By Samantha Lujan
The smell of gunpowder and the echo of shots being fired at the Medford shooting range seemed exciting at first. Twenty minutes went by, and the noise became vexing.
As my super-girly friend Gina and I walked into the basement, I began to notice the misogynist aroma of the place. Once we entered the main room, the look that was given to us by a tall balding man made me realize that perhaps the men standing there were a little taken back by our chestnut-colored Uggs, Brightly colored scarves and flower-scented perfumes. As we began to talk and express what we were there to do, we were presented with a .22 Caliber Rifle, 100 rounds of 22 Golden Bullet Hp’s and a huge target at which to shoot.
“You must wear earmuffs and eye protection at all times,” said four signs posted around the shooting area. As I shot the first round, I thought to myself,’ the sound is not so bad.’ Once I loaded the second round and the third and fourth it got easier. It became a routine— load, rack, aim, shoot…load, rack, aim, shoot, – over and over again. The sound of the shots fired by the rifle began to get overwhelming; it was loud even with earmuffs on. That is when I began to think about how Christopher Stewart (My husband, a rifleman in the Marine Corps currently stationed in North Carolina) does it? How does he put up with the noise? And chances are he has more than one weapon being shot at a time. Along with the noise, the smell of gunpowder began to make us nauseous.

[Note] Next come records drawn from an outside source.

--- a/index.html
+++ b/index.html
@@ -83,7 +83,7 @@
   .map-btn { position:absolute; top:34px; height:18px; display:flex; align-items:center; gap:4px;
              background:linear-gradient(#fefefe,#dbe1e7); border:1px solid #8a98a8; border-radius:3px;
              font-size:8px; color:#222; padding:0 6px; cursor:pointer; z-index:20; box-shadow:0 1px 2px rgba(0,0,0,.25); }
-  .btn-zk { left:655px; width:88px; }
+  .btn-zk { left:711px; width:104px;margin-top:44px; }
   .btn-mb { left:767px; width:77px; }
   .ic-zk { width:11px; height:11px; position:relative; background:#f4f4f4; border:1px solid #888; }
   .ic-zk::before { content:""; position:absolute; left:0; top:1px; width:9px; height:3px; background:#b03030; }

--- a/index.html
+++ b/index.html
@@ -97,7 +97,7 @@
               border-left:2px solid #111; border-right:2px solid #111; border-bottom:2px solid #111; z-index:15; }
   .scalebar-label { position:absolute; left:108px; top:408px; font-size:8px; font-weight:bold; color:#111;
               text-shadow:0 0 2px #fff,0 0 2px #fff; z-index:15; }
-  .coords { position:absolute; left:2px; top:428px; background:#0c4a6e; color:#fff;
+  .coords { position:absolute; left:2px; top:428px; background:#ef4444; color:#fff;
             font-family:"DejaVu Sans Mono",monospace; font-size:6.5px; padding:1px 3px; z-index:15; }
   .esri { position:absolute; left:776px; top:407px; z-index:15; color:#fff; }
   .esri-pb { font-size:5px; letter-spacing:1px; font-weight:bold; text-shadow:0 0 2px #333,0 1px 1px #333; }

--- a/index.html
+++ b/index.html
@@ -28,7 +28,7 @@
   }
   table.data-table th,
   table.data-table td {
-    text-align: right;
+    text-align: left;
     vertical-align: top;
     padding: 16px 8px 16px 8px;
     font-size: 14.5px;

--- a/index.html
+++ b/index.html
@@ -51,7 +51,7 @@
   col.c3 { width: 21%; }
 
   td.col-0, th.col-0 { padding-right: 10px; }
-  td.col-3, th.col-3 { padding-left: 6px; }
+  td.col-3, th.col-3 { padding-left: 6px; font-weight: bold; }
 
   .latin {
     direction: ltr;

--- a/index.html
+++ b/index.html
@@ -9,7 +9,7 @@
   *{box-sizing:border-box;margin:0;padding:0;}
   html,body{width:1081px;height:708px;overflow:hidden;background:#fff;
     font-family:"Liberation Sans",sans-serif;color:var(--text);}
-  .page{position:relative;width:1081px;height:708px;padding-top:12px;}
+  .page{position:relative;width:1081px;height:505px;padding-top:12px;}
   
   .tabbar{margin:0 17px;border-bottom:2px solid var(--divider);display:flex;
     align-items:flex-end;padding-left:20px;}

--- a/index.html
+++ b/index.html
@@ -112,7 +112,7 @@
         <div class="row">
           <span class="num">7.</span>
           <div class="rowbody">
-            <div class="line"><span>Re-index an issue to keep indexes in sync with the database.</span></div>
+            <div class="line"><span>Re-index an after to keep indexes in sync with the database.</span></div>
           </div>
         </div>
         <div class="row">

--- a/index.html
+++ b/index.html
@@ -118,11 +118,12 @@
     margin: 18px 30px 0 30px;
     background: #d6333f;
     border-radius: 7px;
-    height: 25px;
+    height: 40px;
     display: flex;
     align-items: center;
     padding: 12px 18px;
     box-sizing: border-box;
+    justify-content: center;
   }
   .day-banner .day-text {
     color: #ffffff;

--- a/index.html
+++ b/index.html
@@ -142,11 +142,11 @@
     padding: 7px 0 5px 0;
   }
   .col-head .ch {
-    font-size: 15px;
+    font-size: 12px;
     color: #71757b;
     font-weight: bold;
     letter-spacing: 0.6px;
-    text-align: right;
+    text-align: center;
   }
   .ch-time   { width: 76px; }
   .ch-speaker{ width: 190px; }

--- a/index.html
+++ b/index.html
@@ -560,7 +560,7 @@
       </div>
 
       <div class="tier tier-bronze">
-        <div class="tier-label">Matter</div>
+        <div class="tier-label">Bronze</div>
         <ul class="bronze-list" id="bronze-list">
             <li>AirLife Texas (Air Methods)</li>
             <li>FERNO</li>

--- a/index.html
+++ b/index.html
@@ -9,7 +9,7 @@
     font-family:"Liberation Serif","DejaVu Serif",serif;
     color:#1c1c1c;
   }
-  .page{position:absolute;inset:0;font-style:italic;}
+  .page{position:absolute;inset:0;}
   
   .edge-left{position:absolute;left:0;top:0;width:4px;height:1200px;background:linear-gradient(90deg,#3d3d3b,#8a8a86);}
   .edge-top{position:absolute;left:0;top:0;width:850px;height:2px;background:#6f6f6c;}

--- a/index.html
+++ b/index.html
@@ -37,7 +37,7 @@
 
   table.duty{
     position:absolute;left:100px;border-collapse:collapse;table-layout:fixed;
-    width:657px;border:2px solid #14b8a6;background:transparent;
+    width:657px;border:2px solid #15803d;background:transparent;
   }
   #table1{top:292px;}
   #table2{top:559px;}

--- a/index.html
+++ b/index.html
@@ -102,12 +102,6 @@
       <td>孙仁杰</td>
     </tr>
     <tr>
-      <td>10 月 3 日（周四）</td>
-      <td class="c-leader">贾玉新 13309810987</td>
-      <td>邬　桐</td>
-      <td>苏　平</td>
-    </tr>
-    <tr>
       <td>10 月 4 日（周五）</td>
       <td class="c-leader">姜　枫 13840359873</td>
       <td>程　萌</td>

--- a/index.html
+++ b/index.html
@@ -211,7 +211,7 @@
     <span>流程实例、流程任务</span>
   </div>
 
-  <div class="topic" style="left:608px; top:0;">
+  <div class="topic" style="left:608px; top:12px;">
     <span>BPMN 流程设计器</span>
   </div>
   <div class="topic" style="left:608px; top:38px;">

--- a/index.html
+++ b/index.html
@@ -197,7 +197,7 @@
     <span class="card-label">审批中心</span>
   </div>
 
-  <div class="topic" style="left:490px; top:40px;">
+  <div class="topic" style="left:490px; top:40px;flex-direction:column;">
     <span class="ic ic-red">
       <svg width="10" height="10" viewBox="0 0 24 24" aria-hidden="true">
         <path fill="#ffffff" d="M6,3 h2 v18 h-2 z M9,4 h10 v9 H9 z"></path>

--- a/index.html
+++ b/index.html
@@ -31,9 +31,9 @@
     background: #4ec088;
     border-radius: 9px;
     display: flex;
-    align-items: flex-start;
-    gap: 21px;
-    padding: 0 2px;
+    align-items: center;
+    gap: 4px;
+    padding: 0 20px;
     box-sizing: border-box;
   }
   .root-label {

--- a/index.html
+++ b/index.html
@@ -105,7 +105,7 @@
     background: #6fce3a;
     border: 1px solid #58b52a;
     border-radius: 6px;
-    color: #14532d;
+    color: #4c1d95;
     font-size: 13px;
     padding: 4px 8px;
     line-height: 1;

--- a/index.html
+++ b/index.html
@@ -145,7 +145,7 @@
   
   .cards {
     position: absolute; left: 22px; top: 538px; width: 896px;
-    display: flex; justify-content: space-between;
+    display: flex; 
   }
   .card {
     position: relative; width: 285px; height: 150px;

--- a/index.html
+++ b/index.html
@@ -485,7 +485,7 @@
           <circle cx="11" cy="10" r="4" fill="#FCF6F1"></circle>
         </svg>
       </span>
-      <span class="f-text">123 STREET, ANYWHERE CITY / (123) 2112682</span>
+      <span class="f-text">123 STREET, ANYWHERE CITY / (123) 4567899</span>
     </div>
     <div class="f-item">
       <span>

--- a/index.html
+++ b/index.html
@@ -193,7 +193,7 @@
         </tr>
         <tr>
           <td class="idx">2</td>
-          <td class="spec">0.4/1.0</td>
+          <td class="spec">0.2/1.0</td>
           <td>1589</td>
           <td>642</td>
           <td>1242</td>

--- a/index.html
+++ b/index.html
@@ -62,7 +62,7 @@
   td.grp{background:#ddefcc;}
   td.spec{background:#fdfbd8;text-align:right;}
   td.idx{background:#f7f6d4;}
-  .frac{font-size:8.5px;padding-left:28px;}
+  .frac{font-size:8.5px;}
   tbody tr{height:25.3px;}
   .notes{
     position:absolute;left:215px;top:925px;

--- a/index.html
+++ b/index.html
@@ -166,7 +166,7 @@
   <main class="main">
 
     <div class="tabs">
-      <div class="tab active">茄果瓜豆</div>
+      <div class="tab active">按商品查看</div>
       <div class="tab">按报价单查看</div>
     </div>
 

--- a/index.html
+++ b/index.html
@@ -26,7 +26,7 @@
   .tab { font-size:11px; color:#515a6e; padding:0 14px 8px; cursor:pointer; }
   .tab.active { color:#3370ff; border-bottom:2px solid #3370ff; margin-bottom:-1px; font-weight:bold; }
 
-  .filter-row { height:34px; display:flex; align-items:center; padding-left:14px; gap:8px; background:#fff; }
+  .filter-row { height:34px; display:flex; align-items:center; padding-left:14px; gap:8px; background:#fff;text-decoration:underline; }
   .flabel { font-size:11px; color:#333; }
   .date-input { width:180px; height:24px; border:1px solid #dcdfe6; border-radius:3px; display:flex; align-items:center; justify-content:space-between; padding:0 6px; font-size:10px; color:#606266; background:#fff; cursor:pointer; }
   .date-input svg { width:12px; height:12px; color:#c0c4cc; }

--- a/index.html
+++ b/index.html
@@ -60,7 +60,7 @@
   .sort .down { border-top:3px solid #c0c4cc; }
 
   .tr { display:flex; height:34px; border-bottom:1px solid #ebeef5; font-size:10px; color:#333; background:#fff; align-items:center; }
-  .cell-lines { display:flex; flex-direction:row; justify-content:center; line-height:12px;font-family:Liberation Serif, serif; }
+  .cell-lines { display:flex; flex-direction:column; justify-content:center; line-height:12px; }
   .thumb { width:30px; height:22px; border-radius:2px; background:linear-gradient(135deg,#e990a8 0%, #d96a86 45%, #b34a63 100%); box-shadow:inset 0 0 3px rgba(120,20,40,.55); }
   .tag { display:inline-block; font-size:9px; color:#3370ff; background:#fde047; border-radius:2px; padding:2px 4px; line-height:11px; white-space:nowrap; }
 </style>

“You get used to it after a while. You begin to ignore the sounds and you just push them out. The smell begins to become normal and familiar just like when you smell food,” Stewart said describing how he deals with gunshot sounds and the smell of gunpowder.
After it sunk in, I realized that it was not just about the smell or the noise; it was also about how powerful a weapon is, and perhaps the most fascinating and scariest thing about the idea of him carrying a weapon, is the fact that in his hands he possesses the decision to terminate someone’s life. Though it is not his choice, he is taught to protect himself and others around him.
Once deployments come around, I know that I am replaced and not by a breathing, walking human being but perhaps by an M-16,M-4, M-9,M-249 Gulf, Shotgun, or a .50 Cal or any other weapon that it is assigned to him by the Marine Corps. One of these weapons becomes his best friend, his companion through the lonely and cold nights.
Many like me wonder how is it that soldiers have the courage to carry something that can either harm them or save them. I even wonder how they feel the first time they have to use a gun.
“I’m scared. A gun, a rifle can do so much. He is not used to it, so I am scared how he will take it. ” said Paola Campos a student of the College concerned about her husband who has recently enlisted in the USMC.
“You feel powerful. You have an equalizer. You feel like you are unstoppable,” said Stewart when asked how he felt the first time he shot a weapon.
Laws regarding guns and any type of weapon that is out there are on the books to protect us. The two most important ones that control firearms in the civilian population are the National Firearms ACT of 1934 and the Gun Control Act of 1968. The act of 1934 states the rigid registration requirements and a transfer tax on machine guns as well as short-barreled long guns. The 1968 act prohibits mail-order sales and the interstate sales of firearms, prohibits the sale or transfer to minors, and penalties and licensing requirements for manufacturers, importers as well as dealers.
Despite these laws, gun violence has evolved into a serious problem. According to the National Institute of Justice, “In 2006, firearms were used in 68 percent of murders, 42 percent of robbery offenses, and 22 percent of aggravated assaults nationwide.”
In New York, you do not need a permit to purchase rifles and shotguns. You do not need to register them. No license is required for the owner and as scary as it sounds, you do not need a permit to carry them, except in New York City where all these laws apply.
In essence, New York’s view toward guns is split between the whole populations. Some are pro-gun; others just simply oppose it completely. Consequently, many incidents have occurred involving a weapon. In data provided by the Federal Bureau of Investigation, we learn that weapons used in crimes in schools have only increased since 2000.
I understand that perhaps a .22 cal. rifle is not even nearly as strong as an M-16 or any other gun. Now I have an idea of the feeling you get once you pull the trigger and that bullet comes out so fast you lose sight of it.
“Once you pull the trigger, that’s it. You know…you have to be a 100 percent sure why you are pulling it,” Stewart stated.
There is no set data on guns on college campus, but in the recent data provided by the FBI, in 2004 there were 25,050 offenses committed in schools with the use of a personal weapon, 497 offenses committed with handguns, 146 done with other firearms, 37 done with rifles and 24 done with shotguns.